Much similar to the thought process of my last blog post, I wanted to share with you my response:

"In my experience, worker engagement is a state of mind, much like an energy source stored in a battery. A weak charge, when connected to a conduit of the "business of the business" will impact the entire enterprise, including customer delivery. Of course the converse is also true with a fully charged battery.
The key is to find the source of the "weak charge" and fix it...and fast! This starts with information. It can be anywhere...


Information by each demographic needs to include existing culture, managerial style, processes, training needs, communication and trust, a “we” vs. “I” culture, requirements to meet customer needs, manager competency and other alignment measures. The need to slice the information by each demographic group is critical to implementation success; without it, “change” accountability cannot be imposed on those to be held responsible.

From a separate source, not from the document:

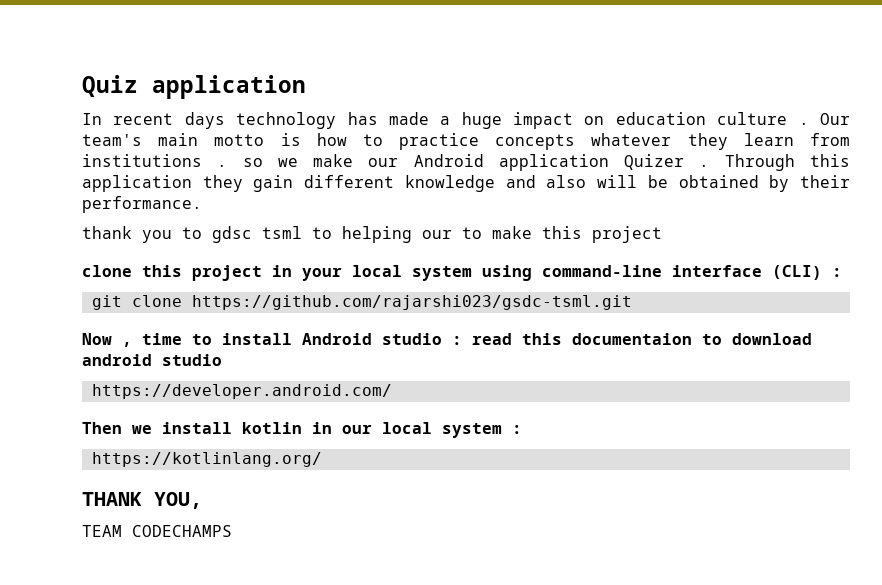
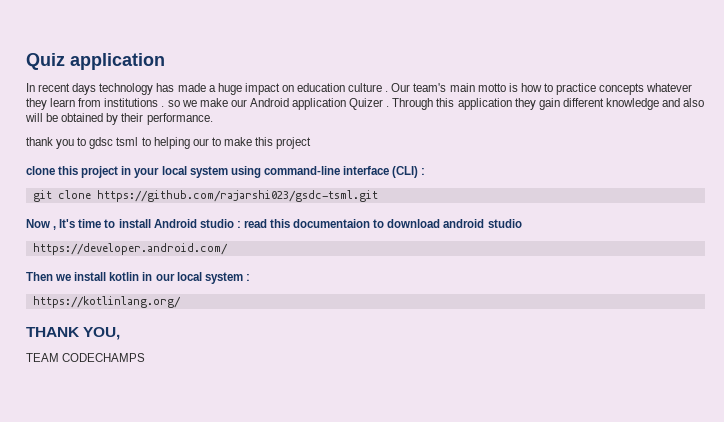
(132, 344) none -> [59,219,76,228] It's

This is not a one-on-one effort. There is a huge sense of urgency to get your people engaged as it goes to the essence of the business success"

Tuesday, April 5, 2011

An Employee Engagement State of Mind

Employee Engagement is just a state of mind and as such is very hard to define, but easy to describe. Think of it as energy stored in a battery awaiting to be plugged into action or to conduit for the energy to ignite positive action.
With Employee Engagement, two concepts must be considered:
1. The drivers, both emotional and rational, of the workforce (EE) and get a way to identify and address the EE issues with each group individually.

2. A means to ensure that when the energy is discharged, it's connected to good, solid business principals and processes, led by a strong leader or Director.
As to #1, any person dealing in trying to bolster EE is doomed to failure unless:
1. You first acquire information as to the cause of the barriers by workgroup

2. Where the barriers are being formed (high, middle or managerial level)

3. A means to identify the "root barriers" by each department/workgroup.

4. recognize that different work groups have different barriers, caused by different things

5. Recognize that the most rapid and global enterprise solutions will be created by the managers (provided they are not toxic as well)

6. A means to give each manager the skills, tools, information and support to dissolvie the barriers . You can't hold anyone accountable to "change" unless you give them the tools to do so. Accountability is the only tool that creates sustained results, especially if know they will be remeasured in 6-8 months.

7. Just because workers are "happy" doesn't make them engaged, so "engaged in what" leads me to point #2

8. The business strategies must be aligned with the effort of engaging the departmental worker, sa managers need information as to what, how and why they need to link the department initiatives to the "main thing" business strategies.
SUMMARY: Engaging a workforce consists of an integrated series of scenes in in a play, all directed by a committed, vocal CEO.